> Screenshot and code edit data:

--

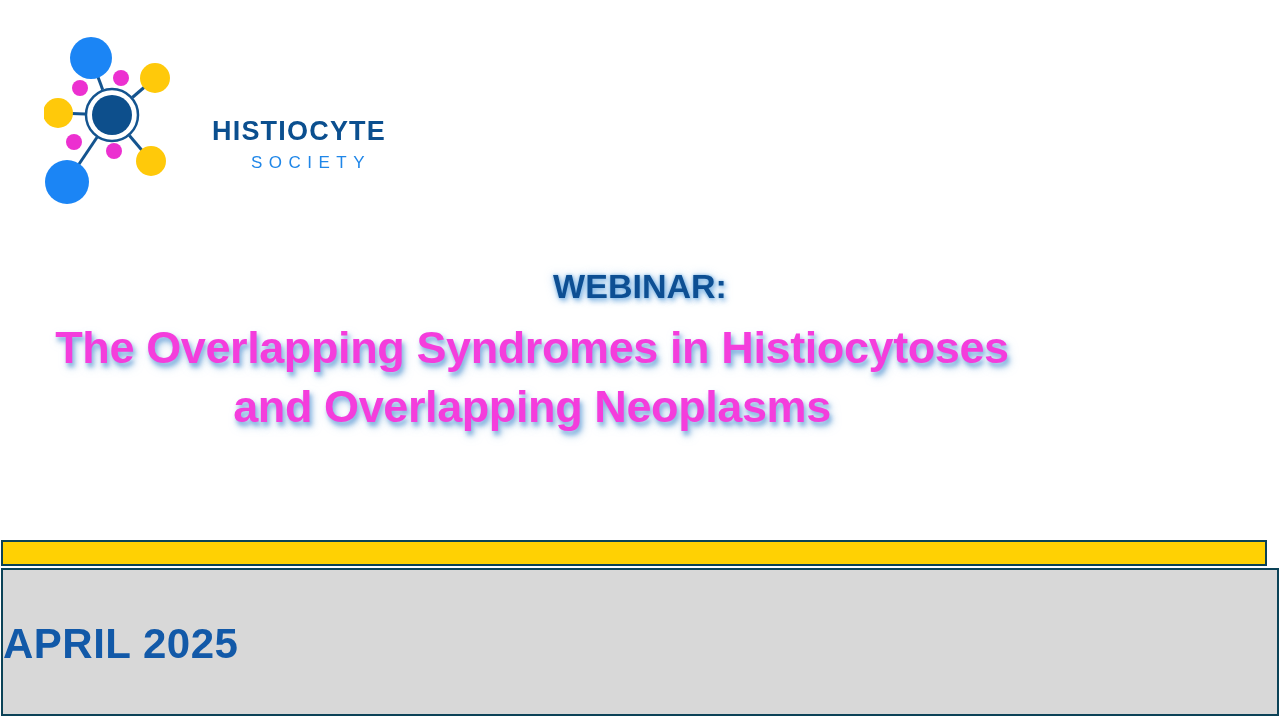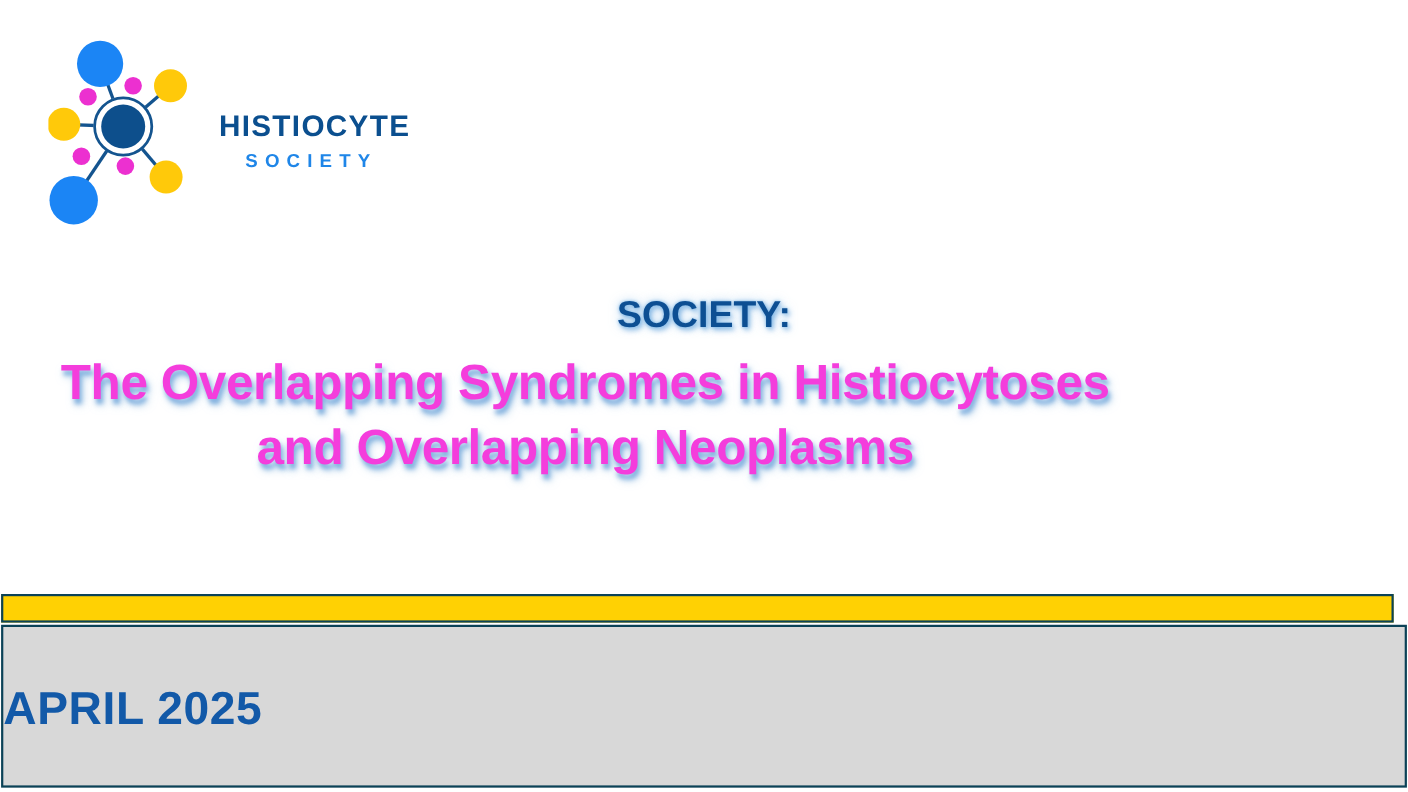--- a/index.html
+++ b/index.html
@@ -39,8 +39,9 @@
   .logo-wordmark {
     position: absolute;
     left: 155px;
-    top: 72px;
+    top: 88px;
     width: 200px;
+    text-align: center;
   }
   .logo-histiocyte {
     display: block;

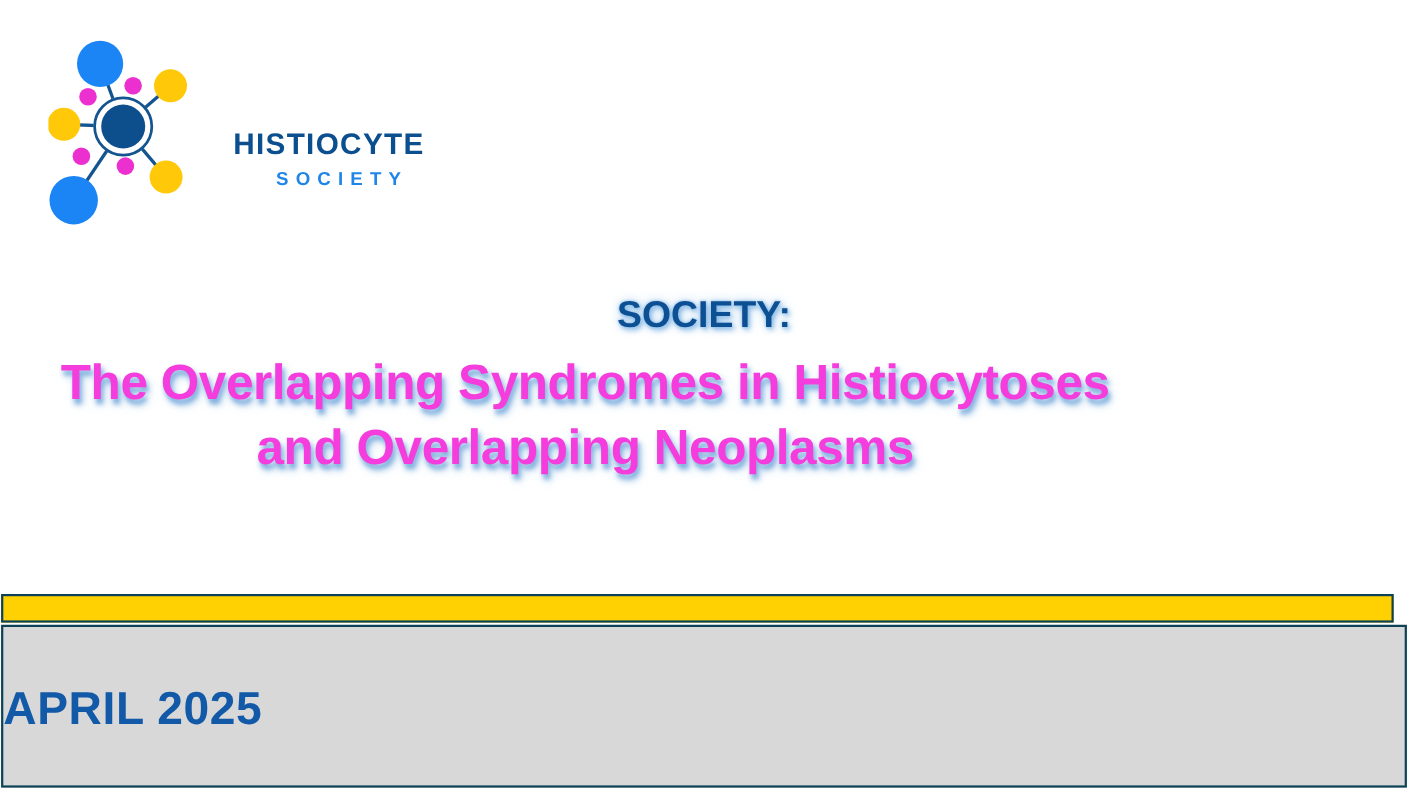--- a/index.html
+++ b/index.html
@@ -56,7 +56,7 @@
   .logo-society {
     display: block;
     font-family: "Liberation Sans", sans-serif;
-    font-weight: bold;
+    font-weight: normal;
     font-size: 17px;
     letter-spacing: 6.5px;
     color: #1f86e8;

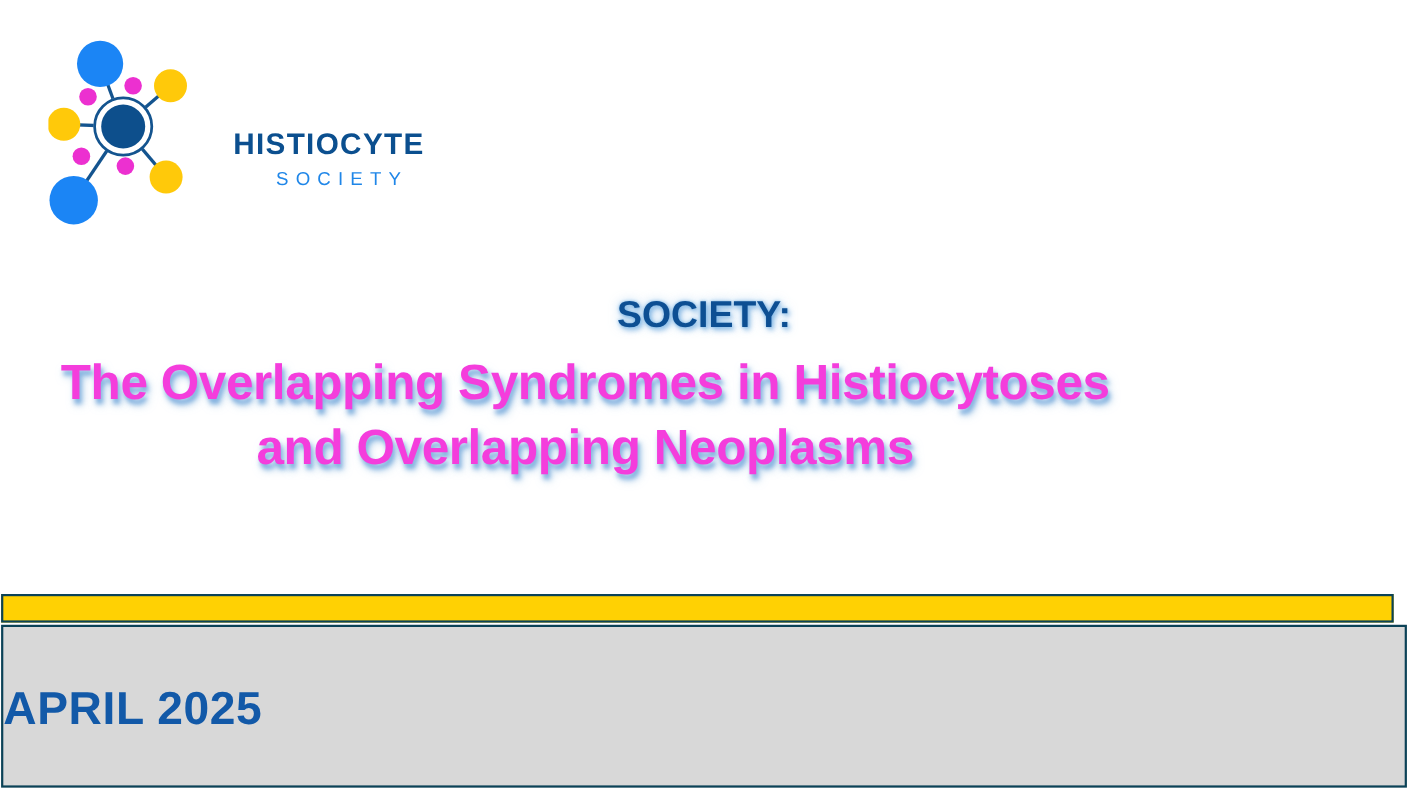--- a/index.html
+++ b/index.html
@@ -195,7 +195,7 @@
   </div>
 
 
-  <div class="webinar-label">SOCIETY:</div>
+  <div class="webinar-label">WEBINAR:</div>
 
   <div class="talk-title">
     <span class="line">The Overlapping Syndromes in Histiocytoses</span>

--

> Directions for this task: Set down the records precisely as they appear. Any picture stays out.

> Written solution:
--- a/index.html
+++ b/index.html
@@ -39,8 +39,9 @@
   .logo-wordmark {
     position: absolute;
     left: 155px;
-    top: 72px;
+    top: 88px;
     width: 200px;
+    text-align: center;
   }
   .logo-histiocyte {
     display: block;

--- a/index.html
+++ b/index.html
@@ -56,7 +56,7 @@
   .logo-society {
     display: block;
     font-family: "Liberation Sans", sans-serif;
-    font-weight: bold;
+    font-weight: normal;
     font-size: 17px;
     letter-spacing: 6.5px;
     color: #1f86e8;

--- a/index.html
+++ b/index.html
@@ -195,7 +195,7 @@
   </div>
 
 
-  <div class="webinar-label">SOCIETY:</div>
+  <div class="webinar-label">WEBINAR:</div>
 
   <div class="talk-title">
     <span class="line">The Overlapping Syndromes in Histiocytoses</span>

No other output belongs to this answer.